From the St. Petersburg Times on this day in 1939:
British Seamen Would Rather Talk About Baseball Than War in Europe
NEW YORK.-(AP)-British seamen of the Queen Mary are singularly unworried over the war with Germany. In fact, they'd rather talk about baseball than bombs.
Taverns along the waterfront did a heavy over-the-bar business yesterday as members of the crew prepared to ship home as passengers aboard the liner Georgic. A skeleton crew remained with the Queen Mary which was receiving a gray camouflage.
War talk was practically nil. British soccer standings got a big play. Inevitably the talk veered around to America's baseball and barkeeps expanded nobly on the Yankees' chances in the World Series. One flaming-haired Welshman wanted to know more about "this Di Maggio fellow."
CAN'T BE HELPED
Pinned down to actual discussion about the war, crew members presented a solid front of mingled fatalism and quiet confidence.
Steward David Williams said: "It's a nasty situation but it can't be helped. I'm going home to do my bit just as I did in 1914."
Williams, like most of hte others, has a family. Before he left England it was arranged what they were to do if war came. His wife will be an ambulance driver. She's already on the list. His son, 14, is a Boy Scout and he's standing by for duty of any kind.
"There," said Williams, "is a lad with spirit. He's full of it."
"It's just a job we've got to do," said First Class Steward Henry Griffith. "It's been a long time comin' and now it's here and we'll have to clean up the bloomin' mess. But it'll be done, never fear.
"I served in the air corps in the last one and I'll join up again in a minute to stop this maniac, Hitler."
One grizzled old fireman remarked:
"It had to come by and by and it might as well be now as then. It's good to know where you stand."
Edward Saunders, a waiter, said the British people had no quarrel with the Germans, but with Hitler and his Naziism.
GLAD WAITING IS OVER
"He's got to be stopped and we're the lads to do it," he said. "It might take a month, it might take a year, or it might take four years, but we'll lick the tar out of him. We'll blast his blinkin' skiffs right out of the sea."
Sam Roberts, another steward, said the British people were happy war was declared. The constant crises had made the people jittery, he said.

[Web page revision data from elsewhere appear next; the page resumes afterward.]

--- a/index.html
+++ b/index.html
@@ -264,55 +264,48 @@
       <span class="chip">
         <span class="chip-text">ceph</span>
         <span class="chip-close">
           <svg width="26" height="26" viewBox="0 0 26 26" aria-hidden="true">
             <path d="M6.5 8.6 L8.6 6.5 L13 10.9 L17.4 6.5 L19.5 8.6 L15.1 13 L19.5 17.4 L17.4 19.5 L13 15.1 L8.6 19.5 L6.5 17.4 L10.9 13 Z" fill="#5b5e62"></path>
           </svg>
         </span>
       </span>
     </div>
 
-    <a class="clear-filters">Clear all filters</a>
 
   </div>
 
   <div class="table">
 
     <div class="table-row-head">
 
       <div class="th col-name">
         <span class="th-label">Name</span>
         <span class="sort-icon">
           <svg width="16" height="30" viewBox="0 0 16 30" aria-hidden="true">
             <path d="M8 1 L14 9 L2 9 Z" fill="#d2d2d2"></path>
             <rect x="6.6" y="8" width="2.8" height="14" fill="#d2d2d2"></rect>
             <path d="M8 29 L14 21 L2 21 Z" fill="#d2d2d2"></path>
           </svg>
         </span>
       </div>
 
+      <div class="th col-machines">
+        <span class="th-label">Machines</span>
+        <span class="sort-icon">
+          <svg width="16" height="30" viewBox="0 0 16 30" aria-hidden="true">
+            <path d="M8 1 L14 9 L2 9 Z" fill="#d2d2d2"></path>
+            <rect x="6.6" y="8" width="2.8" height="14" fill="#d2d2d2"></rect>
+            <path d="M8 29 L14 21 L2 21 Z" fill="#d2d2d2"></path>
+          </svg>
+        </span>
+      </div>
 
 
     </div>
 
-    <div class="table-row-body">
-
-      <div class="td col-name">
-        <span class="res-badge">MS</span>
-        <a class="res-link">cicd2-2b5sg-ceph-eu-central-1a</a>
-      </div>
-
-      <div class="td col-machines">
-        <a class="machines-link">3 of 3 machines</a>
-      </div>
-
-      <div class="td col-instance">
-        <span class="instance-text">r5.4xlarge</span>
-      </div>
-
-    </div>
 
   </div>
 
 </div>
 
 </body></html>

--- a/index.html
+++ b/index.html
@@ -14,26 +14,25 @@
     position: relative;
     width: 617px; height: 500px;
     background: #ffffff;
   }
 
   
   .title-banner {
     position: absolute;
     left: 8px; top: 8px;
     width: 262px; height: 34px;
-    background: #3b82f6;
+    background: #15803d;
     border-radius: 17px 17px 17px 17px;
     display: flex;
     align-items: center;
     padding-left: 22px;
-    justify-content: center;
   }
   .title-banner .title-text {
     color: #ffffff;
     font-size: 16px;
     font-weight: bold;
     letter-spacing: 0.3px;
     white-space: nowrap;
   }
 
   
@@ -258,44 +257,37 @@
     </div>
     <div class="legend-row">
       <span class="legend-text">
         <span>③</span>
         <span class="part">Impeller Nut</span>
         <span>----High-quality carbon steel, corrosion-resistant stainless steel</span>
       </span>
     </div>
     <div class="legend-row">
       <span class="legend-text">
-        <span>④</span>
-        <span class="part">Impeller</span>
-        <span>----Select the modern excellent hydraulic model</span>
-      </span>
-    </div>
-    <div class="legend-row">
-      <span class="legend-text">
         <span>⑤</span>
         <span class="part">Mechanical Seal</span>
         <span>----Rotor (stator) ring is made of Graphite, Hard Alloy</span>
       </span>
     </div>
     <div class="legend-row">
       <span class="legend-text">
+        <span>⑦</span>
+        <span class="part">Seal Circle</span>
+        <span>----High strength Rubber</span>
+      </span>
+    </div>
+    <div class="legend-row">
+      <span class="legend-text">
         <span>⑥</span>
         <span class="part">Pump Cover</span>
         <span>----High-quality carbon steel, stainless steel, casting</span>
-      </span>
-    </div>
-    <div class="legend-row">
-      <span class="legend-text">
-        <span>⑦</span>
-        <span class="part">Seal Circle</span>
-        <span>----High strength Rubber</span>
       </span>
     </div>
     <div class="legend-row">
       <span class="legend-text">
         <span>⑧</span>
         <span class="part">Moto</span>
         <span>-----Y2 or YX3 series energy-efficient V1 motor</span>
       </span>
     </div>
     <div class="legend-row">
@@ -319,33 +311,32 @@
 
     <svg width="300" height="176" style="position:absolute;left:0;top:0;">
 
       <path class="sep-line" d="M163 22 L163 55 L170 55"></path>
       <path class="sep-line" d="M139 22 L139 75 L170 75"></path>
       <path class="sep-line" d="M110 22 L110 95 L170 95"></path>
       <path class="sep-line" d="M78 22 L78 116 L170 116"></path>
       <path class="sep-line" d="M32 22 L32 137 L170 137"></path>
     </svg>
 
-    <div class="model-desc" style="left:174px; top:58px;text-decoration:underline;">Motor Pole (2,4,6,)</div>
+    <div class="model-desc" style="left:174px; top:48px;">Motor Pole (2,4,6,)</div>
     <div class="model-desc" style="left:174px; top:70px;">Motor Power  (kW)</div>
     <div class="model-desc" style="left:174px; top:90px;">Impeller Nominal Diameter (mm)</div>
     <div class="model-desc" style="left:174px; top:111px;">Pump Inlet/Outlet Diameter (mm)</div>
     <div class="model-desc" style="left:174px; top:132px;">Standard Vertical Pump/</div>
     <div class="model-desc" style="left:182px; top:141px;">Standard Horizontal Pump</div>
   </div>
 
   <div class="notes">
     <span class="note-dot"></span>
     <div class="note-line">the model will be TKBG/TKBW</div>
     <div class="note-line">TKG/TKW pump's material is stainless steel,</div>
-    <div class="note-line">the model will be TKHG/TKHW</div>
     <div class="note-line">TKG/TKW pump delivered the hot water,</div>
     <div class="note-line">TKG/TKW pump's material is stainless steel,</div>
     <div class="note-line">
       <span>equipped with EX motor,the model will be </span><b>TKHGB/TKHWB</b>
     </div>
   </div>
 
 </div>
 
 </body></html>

"We were glad that at last the time had come to take this bloody chap in hands," he said.
The crew of the French liner Normandie, which is also docked here, was more reticent.
Stewards stopped chattering among themselves and one of them said:
"The war. No, it is forbidden for us to say anything."
But one cook grinned and shrugged his shoulders.
"If it must be, it must be," he said. "We can't live forever. Be happy while you can. Viola! [sic] Why worry?"